Al cuore della crisi diplomatica in Medio Oriente, dopo l'esecuzione del predicatore sciita Nimr al-Nimr in Arabia Saudita, c'è la lotta per il controllo delle risorse petrolifere, scrive il commentatore del portale "The Intercept" Jon Schwarz.
"Quasi tutti i giacimenti petroliferi nel Golfo Persico si trovano nei territori abitati a maggioranza dagli sciiti. Vale anche per l'Arabia Saudita sunnita, in cui i principali giacimenti petroliferi si trovano nelle province orientali, dove gran parte della popolazione è di credo sciita," — scrive Schwarz, riferendosi ad una mappa della regione redatta dal professor M.R. Izady della Scuola del "Comando delle operazioni speciali degli Stati Uniti" ("United States Special Operations Command" — USSOCOM).

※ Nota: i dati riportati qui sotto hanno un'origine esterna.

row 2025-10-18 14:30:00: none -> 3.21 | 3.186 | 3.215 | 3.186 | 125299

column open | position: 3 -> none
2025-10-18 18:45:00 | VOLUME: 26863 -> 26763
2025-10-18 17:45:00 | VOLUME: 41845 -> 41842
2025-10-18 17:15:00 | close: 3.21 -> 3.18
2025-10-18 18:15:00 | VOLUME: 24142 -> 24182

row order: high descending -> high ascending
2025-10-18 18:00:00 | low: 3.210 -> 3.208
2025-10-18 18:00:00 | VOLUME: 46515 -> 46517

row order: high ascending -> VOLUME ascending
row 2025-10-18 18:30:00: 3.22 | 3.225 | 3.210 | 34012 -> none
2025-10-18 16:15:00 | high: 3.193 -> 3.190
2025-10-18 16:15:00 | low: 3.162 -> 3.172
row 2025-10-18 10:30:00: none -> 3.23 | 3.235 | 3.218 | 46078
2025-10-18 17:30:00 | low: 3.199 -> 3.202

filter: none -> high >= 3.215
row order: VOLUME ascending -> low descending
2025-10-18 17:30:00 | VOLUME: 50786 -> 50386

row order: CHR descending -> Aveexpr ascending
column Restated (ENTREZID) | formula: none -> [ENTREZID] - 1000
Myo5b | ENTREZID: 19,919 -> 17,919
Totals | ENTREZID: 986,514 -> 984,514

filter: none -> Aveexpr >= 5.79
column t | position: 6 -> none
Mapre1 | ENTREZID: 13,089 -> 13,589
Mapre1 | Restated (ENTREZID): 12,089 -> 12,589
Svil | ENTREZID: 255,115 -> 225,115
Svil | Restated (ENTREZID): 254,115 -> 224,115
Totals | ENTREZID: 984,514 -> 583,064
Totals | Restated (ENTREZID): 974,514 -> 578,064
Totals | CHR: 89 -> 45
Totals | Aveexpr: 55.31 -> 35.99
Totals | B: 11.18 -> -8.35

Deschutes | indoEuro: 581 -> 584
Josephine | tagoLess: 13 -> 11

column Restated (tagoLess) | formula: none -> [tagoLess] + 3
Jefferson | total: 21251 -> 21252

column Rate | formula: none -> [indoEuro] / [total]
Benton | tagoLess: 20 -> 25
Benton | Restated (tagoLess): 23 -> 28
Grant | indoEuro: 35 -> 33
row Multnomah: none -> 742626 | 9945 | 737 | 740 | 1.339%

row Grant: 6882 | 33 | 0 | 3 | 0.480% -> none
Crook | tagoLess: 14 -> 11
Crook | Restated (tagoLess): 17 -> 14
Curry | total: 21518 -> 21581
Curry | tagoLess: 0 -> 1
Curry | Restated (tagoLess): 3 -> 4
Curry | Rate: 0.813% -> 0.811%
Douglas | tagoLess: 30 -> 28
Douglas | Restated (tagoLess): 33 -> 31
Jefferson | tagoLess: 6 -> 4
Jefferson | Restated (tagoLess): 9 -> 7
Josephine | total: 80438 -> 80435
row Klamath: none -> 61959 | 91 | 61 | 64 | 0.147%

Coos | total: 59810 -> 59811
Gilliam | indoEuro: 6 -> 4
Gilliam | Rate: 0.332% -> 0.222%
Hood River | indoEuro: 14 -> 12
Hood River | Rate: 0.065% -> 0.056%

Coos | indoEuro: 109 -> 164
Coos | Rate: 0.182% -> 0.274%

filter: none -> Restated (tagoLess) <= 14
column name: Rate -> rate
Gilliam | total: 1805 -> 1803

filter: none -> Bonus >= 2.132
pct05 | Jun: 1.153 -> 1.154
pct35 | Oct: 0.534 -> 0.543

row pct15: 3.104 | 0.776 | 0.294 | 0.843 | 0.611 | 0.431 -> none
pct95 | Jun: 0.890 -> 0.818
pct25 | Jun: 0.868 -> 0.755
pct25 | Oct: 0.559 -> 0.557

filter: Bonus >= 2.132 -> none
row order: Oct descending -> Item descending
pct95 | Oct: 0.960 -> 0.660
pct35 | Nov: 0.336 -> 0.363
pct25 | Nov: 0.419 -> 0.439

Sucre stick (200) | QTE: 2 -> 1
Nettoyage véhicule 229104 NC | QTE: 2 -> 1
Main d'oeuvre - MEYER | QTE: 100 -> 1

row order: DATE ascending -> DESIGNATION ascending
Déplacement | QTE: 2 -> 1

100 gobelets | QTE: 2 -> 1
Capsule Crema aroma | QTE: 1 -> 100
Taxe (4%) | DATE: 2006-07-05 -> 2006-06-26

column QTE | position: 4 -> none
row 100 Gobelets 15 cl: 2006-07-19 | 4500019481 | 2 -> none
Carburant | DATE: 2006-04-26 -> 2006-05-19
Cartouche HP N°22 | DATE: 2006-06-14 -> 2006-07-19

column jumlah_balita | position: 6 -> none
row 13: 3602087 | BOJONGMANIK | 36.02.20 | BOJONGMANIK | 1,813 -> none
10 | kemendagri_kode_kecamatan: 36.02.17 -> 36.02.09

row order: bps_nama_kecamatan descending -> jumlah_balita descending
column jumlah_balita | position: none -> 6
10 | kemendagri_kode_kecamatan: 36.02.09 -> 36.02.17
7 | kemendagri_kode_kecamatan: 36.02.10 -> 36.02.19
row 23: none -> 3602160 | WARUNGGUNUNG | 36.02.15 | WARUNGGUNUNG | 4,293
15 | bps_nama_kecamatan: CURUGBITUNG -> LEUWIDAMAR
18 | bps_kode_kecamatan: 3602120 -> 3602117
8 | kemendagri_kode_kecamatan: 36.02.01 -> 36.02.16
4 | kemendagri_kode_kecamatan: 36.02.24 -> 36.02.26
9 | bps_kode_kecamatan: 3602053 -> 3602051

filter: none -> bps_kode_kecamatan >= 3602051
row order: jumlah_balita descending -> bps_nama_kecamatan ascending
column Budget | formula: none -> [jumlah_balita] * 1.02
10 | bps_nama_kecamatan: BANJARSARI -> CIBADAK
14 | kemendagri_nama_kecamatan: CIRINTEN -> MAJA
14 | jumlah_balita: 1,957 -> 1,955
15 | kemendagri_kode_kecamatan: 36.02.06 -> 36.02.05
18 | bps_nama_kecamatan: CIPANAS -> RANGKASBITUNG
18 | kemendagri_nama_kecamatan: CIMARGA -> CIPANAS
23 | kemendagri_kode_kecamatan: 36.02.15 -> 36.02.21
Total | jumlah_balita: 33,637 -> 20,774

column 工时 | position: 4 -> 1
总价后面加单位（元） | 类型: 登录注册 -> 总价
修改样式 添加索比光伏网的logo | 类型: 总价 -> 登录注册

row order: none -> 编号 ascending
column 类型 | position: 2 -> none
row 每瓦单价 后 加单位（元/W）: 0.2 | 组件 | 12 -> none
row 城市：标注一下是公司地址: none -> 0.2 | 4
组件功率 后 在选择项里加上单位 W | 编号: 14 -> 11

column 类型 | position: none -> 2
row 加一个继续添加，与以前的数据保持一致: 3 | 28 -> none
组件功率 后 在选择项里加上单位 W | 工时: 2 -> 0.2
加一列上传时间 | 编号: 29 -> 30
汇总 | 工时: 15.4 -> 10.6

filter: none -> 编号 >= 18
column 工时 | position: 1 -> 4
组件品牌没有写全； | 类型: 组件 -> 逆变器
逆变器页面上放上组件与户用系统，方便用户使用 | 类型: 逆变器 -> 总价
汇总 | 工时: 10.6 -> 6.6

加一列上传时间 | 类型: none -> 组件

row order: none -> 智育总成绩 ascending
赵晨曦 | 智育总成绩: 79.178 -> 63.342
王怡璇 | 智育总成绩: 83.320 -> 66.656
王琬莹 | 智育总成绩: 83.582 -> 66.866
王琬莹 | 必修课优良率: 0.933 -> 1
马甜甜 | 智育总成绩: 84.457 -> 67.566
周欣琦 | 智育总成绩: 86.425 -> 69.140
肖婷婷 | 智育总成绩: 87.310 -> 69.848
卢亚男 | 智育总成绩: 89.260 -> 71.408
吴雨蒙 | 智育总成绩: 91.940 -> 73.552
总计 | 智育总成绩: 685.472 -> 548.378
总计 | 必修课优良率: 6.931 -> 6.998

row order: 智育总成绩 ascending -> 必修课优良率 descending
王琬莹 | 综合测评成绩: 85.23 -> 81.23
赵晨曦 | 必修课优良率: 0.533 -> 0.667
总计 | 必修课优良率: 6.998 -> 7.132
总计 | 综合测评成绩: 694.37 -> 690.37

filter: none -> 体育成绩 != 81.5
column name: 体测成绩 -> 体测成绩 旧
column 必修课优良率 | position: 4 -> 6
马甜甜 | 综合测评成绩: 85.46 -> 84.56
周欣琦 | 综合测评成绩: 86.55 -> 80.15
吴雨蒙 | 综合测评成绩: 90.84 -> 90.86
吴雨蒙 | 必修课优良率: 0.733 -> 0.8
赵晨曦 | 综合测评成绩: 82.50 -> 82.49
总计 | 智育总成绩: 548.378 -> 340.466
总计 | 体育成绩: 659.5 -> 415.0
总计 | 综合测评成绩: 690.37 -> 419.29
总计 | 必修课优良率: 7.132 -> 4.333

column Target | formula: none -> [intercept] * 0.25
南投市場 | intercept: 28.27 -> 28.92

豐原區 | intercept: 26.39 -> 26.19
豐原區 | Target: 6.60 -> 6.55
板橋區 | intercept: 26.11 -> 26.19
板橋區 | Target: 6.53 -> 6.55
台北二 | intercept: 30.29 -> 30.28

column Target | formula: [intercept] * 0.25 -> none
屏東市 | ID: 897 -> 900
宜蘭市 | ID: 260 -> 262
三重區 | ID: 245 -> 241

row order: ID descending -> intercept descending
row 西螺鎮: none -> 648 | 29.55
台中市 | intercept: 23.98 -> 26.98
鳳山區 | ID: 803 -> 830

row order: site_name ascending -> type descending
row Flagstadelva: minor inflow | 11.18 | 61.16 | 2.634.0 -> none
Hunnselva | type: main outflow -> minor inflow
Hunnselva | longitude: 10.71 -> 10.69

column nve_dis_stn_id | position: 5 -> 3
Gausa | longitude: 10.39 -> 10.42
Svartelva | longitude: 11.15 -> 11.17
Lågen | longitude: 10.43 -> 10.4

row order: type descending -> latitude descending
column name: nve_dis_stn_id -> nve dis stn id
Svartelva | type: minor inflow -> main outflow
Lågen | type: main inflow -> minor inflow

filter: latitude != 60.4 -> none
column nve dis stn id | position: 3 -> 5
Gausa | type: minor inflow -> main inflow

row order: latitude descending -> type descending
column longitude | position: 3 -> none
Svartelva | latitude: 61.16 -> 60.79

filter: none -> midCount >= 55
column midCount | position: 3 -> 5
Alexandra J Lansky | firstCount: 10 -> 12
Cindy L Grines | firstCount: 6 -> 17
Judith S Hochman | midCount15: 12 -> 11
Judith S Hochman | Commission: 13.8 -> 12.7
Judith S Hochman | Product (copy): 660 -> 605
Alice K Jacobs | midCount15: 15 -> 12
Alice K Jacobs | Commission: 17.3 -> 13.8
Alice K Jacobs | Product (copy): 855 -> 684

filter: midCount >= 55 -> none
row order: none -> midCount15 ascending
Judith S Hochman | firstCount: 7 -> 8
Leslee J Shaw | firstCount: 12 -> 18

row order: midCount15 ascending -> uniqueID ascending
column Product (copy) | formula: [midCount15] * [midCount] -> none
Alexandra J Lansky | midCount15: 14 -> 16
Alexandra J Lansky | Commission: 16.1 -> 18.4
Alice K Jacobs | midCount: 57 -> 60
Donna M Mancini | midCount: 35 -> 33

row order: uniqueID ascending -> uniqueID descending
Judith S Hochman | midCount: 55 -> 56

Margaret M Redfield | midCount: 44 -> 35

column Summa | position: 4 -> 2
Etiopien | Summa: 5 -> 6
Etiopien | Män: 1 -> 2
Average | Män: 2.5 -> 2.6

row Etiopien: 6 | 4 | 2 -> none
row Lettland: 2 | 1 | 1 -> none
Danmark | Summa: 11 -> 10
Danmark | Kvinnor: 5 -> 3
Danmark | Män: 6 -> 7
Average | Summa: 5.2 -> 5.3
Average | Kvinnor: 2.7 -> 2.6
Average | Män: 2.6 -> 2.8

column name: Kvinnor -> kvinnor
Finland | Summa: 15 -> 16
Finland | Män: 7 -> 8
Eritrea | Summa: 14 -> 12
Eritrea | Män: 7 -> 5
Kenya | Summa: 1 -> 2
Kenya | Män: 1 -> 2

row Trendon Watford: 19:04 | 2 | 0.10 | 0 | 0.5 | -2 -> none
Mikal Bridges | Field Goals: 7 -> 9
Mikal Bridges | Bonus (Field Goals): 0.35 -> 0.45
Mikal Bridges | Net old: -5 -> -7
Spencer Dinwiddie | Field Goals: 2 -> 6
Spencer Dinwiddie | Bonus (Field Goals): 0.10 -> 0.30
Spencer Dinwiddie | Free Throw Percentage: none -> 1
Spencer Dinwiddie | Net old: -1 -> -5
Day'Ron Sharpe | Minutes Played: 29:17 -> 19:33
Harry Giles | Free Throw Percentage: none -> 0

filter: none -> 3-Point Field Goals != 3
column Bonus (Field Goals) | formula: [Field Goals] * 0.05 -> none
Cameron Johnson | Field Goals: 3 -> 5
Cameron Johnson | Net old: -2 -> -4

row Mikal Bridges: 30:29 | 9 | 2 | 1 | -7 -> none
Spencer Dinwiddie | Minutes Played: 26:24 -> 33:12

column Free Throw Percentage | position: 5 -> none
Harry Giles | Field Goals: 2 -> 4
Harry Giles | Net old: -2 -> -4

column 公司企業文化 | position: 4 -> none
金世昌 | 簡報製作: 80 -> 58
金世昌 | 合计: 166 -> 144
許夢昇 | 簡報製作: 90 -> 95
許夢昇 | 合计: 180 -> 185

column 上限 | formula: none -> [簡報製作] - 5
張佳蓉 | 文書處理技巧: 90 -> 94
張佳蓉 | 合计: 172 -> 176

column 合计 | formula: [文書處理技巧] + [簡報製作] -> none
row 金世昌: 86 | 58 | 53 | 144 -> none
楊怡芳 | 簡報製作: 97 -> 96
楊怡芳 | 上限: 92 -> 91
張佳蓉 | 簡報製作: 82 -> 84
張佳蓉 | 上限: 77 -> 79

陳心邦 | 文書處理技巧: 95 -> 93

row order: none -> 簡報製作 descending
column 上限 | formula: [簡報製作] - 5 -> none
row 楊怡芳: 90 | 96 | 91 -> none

Uno dei principali timori della famiglia reale saudita è legato al fatto che una volta che gli sciiti del Paese dichiarino l'indipendenza, prendano il controllo di tutta la produzione petrolifera e si uniscano con l'Iran sciita, ritiene il commentatore. Secondo Schwarz, questa paura si è aggravata dopo l'invasione americana del vicino Iraq nel 2003, a seguito della quale è stato spodestato il regime di Saddam Hussein della minoranza sunnita ed è salito al potere la maggioranza sciita filoiraniana.
"L'esecuzione di Nimr al-Nimr può essere in parte spiegata dal disperato desiderio dei sauditi di soffocare qualsiasi idea di indipendenza tra gli sciiti del Paese," — ritiene Schwarz.
Per lo stesso motivo l'Arabia Saudita ha contribuito ad aiutare la monarchia sunnita in Bahrain a reprimere le proteste della maggioranza sciita, ribellatasi sullo sfondo della "primavera araba" nel 2011.
Anche se l'Islam sunnita dei sauditi, secondo Schwarz, ha dimostrato il suo odio contro gli sciiti molto prima della scoperta del petrolio, oggi queste differenze sarebbero molto meno marcate se non ci fosse di mezzo l'oro nero.